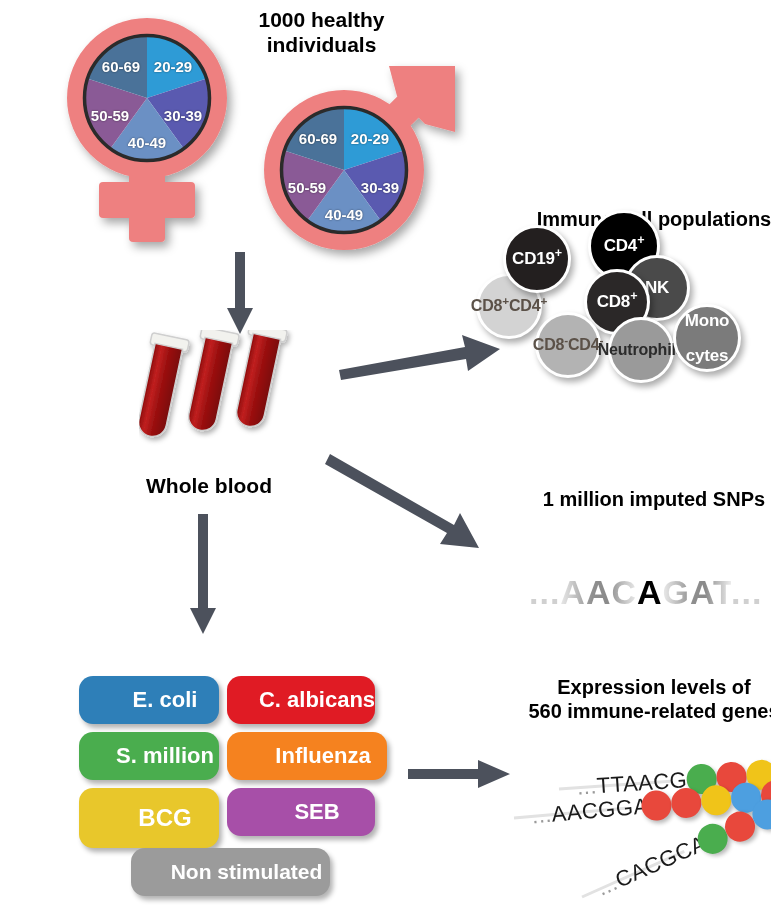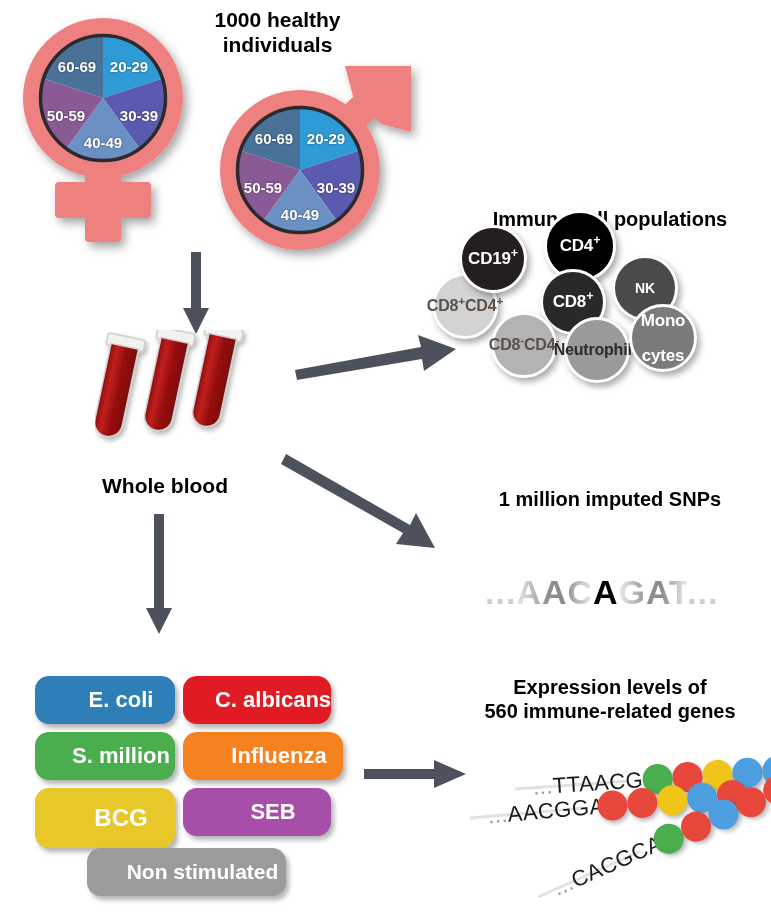--- a/index.html
+++ b/index.html
@@ -12,7 +12,7 @@
     overflow: hidden;
     font-family: "Liberation Sans", sans-serif;
   }
-  .canvas { position: absolute; inset: 0; }
+  .canvas { position: absolute; inset: 0; margin-left: 44px; }
 
   
   .hdg {

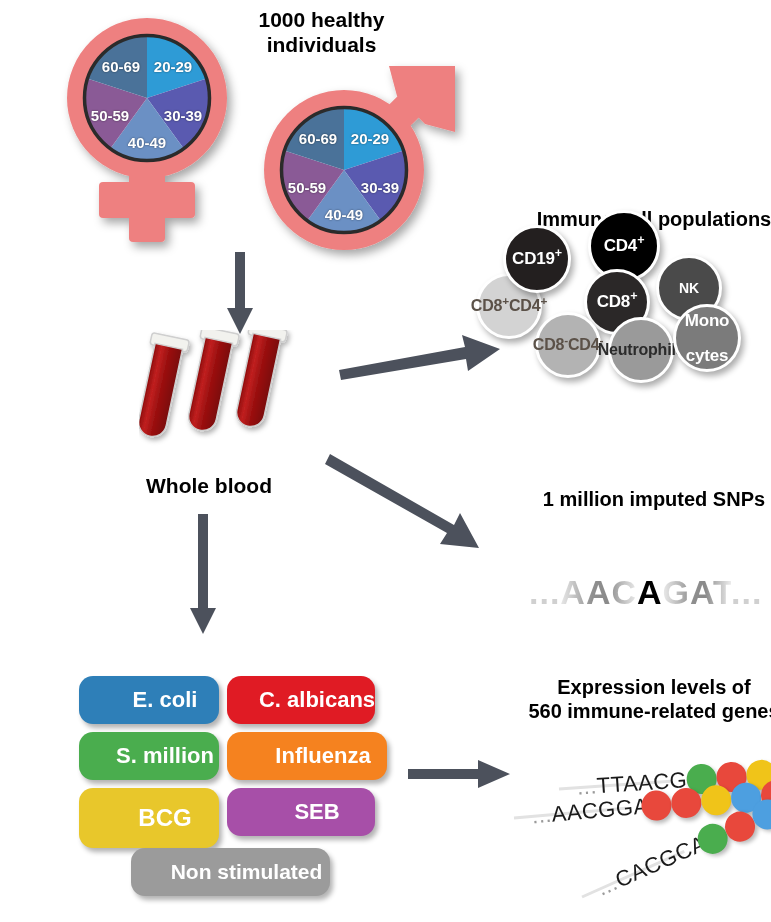--- a/index.html
+++ b/index.html
@@ -261,7 +261,7 @@
     <div class="bubble" style="left: 544px; top: 210px; width: 72px; height: 72px; background: rgb(0, 0, 0); color: rgb(255, 255, 255); font-size: 17px; z-index: 12;">
         <span>CD4<span class="sup">+</span></span>
       </div>
-    <div class="bubble" style="left: 612px; top: 255px; width: 66px; height: 66px; background: rgb(74, 74, 74); color: rgb(255, 255, 255); font-size: 14px; z-index: 13;">
+    <div class="bubble" style="left: 580px; top: 255px; width: 66px; height: 66px; background: rgb(74, 74, 74); color: rgb(255, 255, 255); font-size: 17px; z-index: 13;">
         <span>NK</span>
       </div>
     <div class="bubble" style="left: 540px; top: 269px; width: 66px; height: 66px; background: rgb(43, 40, 40); color: rgb(255, 255, 255); font-size: 17px; z-index: 14;">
++++++++
THE TASK
Check each line of the listing above. Copy it if it holds the string "background".

RESPONSE FOR THIS EXERCISE
     <div class="bubble" style="left: 544px; top: 210px; width: 72px; height: 72px; background: rgb(0, 0, 0); color: rgb(255, 255, 255); font-size: 17px; z-index: 12;">
-    <div class="bubble" style="left: 612px; top: 255px; width: 66px; height: 66px; background: rgb(74, 74, 74); color: rgb(255, 255, 255); font-size: 14px; z-index: 13;">
+    <div class="bubble" style="left: 580px; top: 255px; width: 66px; height: 66px; background: rgb(74, 74, 74); color: rgb(255, 255, 255); font-size: 17px; z-index: 13;">
     <div class="bubble" style="left: 540px; top: 269px; width: 66px; height: 66px; background: rgb(43, 40, 40); color: rgb(255, 255, 255); font-size: 17px; z-index: 14;">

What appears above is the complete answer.